Test the Python installation:

    /n/fs/myproject/python-3.11.5/bin/python3 --version

Output should be:

    Python 3.11.5

### 4. Create Website Directory and Build Python Virtual Environment

Create the directory to hold the files associated with your website.
This directory must be world-readable but not world-writeable:

    mkdir /n/fs/myproject/mywebsitefiles
    chmod o=rx /n/fs/myproject/mywebsitefiles

Build the Python virtual environment for your website in `venv`.

    cd /n/fs/myproject/mywebsitefiles
    /n/fs/myproject/python-3.11.5/bin/python3 -m venv venv

> 📝 **Note:** This is the Python virtual environment that will be
> used for the running website.  This is, for example, where you
> would "pip install" packages such as Flask or Django.

### 5. Install wsgi-shim and Create Initial Configuration

Activate your virtual environment, install the `wsgi-shim` package,
and create the initial PassengerAppRoot directory:

    cd /n/fs/myproject/mywebsitefiles
    source venv/bin/activate
    pip install wsgi-shim
    wsgi-shim install /n/fs/myproject/mywebsitefiles/www
    deactivate

At this point, your project space directory structure will look like this:

    /n/fs/myproject
    ├── python-3.11.5
    │   └── ...
    └── mywebsitefiles
        ├── venv
        │   └── ...
        └── www
            ├── config.toml
            ├── passenger_wsgi.py
            └── tmp
                └── restart.txt

### 6. Request "project web space"

With the directory structure created, it is time to request that your sysadmins
configure the webserver to recognize your domain (e.g., mywebsite.example.com) as
a valid website and route its requests to your Python code via the provided
`passenger_wsgi.py` file.

You will need to provide the key/value pairs in the `[passenger]` section of the
`/n/fs/myproject/mywebsitefiles/config.toml` file created in the previous step
to your sysadmins.

### 7. Test Initial Configuration

When you get verification from your sysadmins that the project web space is
set up, verify that the DNS name for the website is in place:

    host mywebsite.example.com

If you get a response indicating "not found," wait an hour and try again.
If at that point you are still getting a "not found" indication, follow-up
with your sysadmins.

Open a browser and visit `https://mywebsite.example.com`

You should see a "Hello, World" page.  If so, congratulations!  You're
ready to start installing and developing code as described in the next
section.

If you are not getting the "Hello, World" page, carefully review your
steps and also refer to the Troubleshooting section, below.

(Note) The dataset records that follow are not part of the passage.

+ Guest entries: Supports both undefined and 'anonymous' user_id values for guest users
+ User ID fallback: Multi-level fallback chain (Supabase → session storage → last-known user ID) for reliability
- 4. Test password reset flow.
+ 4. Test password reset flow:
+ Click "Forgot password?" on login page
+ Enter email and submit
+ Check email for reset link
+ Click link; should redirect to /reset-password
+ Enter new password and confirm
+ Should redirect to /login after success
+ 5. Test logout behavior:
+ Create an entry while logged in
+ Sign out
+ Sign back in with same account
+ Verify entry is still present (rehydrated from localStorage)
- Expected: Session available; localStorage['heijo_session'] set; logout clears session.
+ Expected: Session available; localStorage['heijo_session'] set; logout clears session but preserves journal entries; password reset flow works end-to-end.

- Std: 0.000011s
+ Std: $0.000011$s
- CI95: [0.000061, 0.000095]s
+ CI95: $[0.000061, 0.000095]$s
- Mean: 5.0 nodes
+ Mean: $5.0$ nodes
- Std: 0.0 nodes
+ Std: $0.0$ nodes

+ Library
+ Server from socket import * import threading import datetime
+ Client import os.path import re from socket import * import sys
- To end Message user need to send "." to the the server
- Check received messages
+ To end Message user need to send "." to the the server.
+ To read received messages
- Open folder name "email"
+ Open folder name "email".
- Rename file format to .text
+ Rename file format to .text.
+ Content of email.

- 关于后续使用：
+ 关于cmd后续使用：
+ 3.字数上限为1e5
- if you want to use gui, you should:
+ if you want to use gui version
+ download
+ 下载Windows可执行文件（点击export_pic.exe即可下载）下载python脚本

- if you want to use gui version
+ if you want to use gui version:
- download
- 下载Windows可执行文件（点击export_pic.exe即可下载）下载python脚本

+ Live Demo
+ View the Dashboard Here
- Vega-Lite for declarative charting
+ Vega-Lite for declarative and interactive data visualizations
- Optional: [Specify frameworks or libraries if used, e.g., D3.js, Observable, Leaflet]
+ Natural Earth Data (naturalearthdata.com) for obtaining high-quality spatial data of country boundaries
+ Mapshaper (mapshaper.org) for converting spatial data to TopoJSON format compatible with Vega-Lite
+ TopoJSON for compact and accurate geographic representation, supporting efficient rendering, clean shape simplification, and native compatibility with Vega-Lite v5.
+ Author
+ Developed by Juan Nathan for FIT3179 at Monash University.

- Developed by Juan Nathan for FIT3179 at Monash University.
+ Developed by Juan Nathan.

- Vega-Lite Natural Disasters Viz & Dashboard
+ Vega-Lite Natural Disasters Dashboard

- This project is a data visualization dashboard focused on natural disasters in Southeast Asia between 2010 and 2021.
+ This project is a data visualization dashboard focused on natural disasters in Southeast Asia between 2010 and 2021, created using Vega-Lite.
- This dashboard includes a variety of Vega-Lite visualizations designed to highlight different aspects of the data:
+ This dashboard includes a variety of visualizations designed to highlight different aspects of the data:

## Install / Develop Site-Specific Code

### Directory Structure

Other than being readable by the user/group specified in the `config.toml`
file, the webserver doesn't put specific restrictions on where in project
space the code implementing your web application must go.  One possibility
is the following layout:

    /n/fs/myproject
    ├── python-3.11.5
    │   └── ...
    └── mywebsitefiles
        ├── venv
        │   └── ...
        ├── www
        │   ├── config.toml
        │   ├── passenger_wsgi.py
        │   └── tmp
        │       └── restart.txt
        ├── secrets
        │   └── credentials.env
        ├── log
        │   └── logfile
        └── myapp
            ├── file1.py
            ├── file2.py
            └── ...

In this example, the `secrets` directory contains credentials and, as such,
should not be world-readable; the `myapp` directory contains the Python code
making up the web application.  The `myapp` directory might reasonably be
a checked out Git repository of your code.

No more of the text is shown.